Le vieil homme et la crique
Loin de l'agitation estivale,
Sur des rochers brûlants,
Un vieil homme,
Cramé par le soleil,
Remanie ses souvenirs avec les siens,
Il lutte contre la fin,
Par des jets de couleurs.
Il connaît la cabane aux merveilles.
Après une bonne journée, au bord de l'eau parmi la foule estivale, les pan-banias sablés, les cocas renversés, les bouées crevées, je décidai d'une promenade le long de la côte. Il était neuf heure lorsque j'arrivai au sommet du Mont Mallemort qui surplombe d'une cinquantaine de mètre la mer.

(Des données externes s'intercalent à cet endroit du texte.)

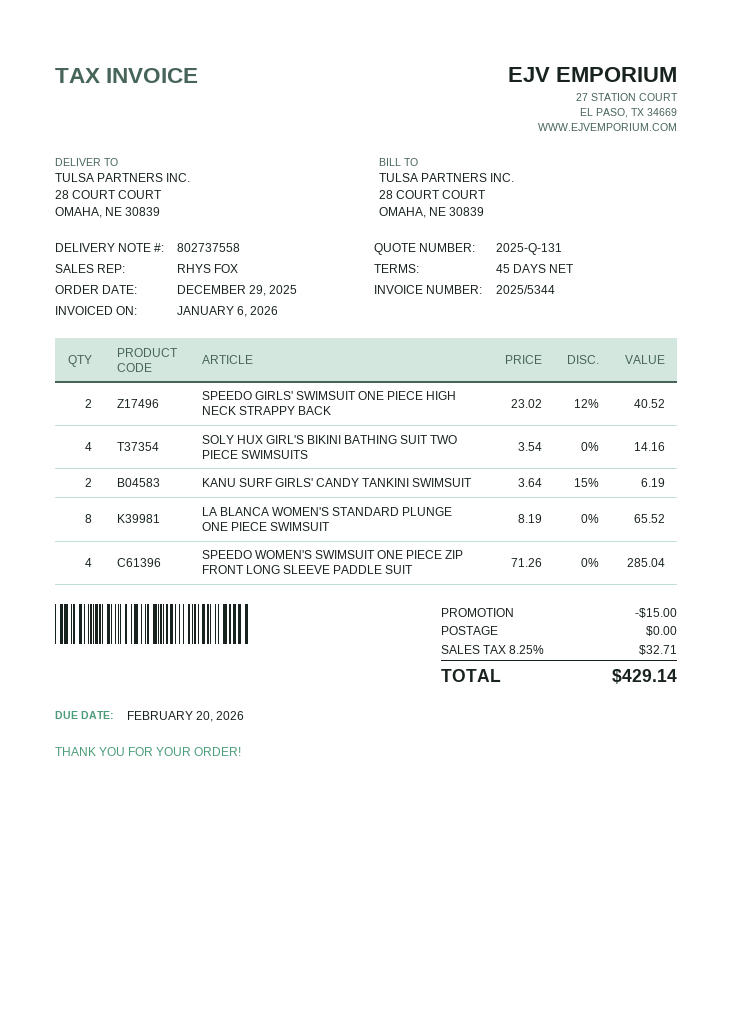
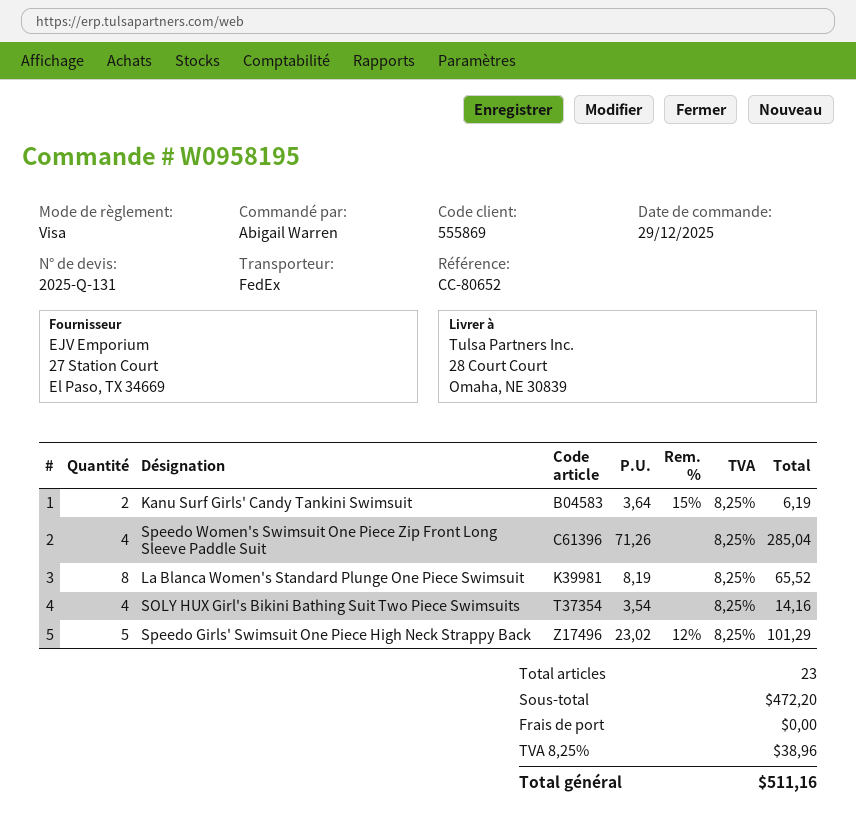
SPEEDO GIRLS' SWIMSUIT ONE PIECE HIGH NECK STRAPPY BACK: 2 x 23.02 - 12% = 40.52 -> 5 x 23.02 - 12% = 101.29
discount: 15.00 -> none
tax: 8.25% = 32.71 -> 8.25% = 38.96
total: 429.14 -> 511.16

Une brise s'était levée ne me faisant pas regretter mon pull jusque là encombrant. On entendait les vagues qui venaient s'échouer dans les calanques. Je profitai du silence quand j'aperçus un vieil homme à la barbe blanche penché sur ses genoux. Je m'approchai de lui pour savoir si cela allait quand je vis sur ces genoux une peinture représentant le paysage qui s'offrait à nos quatre yeux. Il me salua et avait l'air désireux de causer un brin.
Sa peau était rongée par le soleil et le sel. Il avait été pêcheur de sardines et avait maintes fois observé depuis son chalutier cette crique en se jurant un jour d'en faire quelque chose. Depuis, il s'était mis à la peinture et dans un style tout a fait classique, avouait-il, il croquait ça et là depuis la côte les paysages de son passé. Il était admiratif de la peinture de Cézanne.
Ses enfants étaient montés à Paris pour vivre la vraie vie disait-il avec une ironie retenue. Il les voyait durant les vacances, mais essayait de les éviter le plus possible afin de pouvoir travailler son inventaire spécial. Il ne comptait rien en faire mais le faire, car disait-il la peinture rappelle les souvenirs à ceux qui la regardent mais elle en fabrique à ceux qui la font. Il jugeait plus important de se faire encore des souvenirs plutôt que de partager les siens avec les siens qui les connaissaient déjà.
Il me conseilla de continuer le sentier par le chemin escarpé du bas car il y avait en bas une petite cabane ouverte où l'on pouvait voir une nature vivante du plus bel effet. IL ne s'était pas trompé, entre ces quatres murs de vielles planches de bateaux, des tomates rouge sang, des sardines toutes fraîches et une forte odeur d'huile d'olive provoquait tous les sens.
Lorsque je remontais il avait laissé à sa place son tableau et un petit mot : "à l'inconnu qui écoute les papis raconter leurs histoires."
Je versais une larme.
Les merveilles viennent souvent des expériences des sages.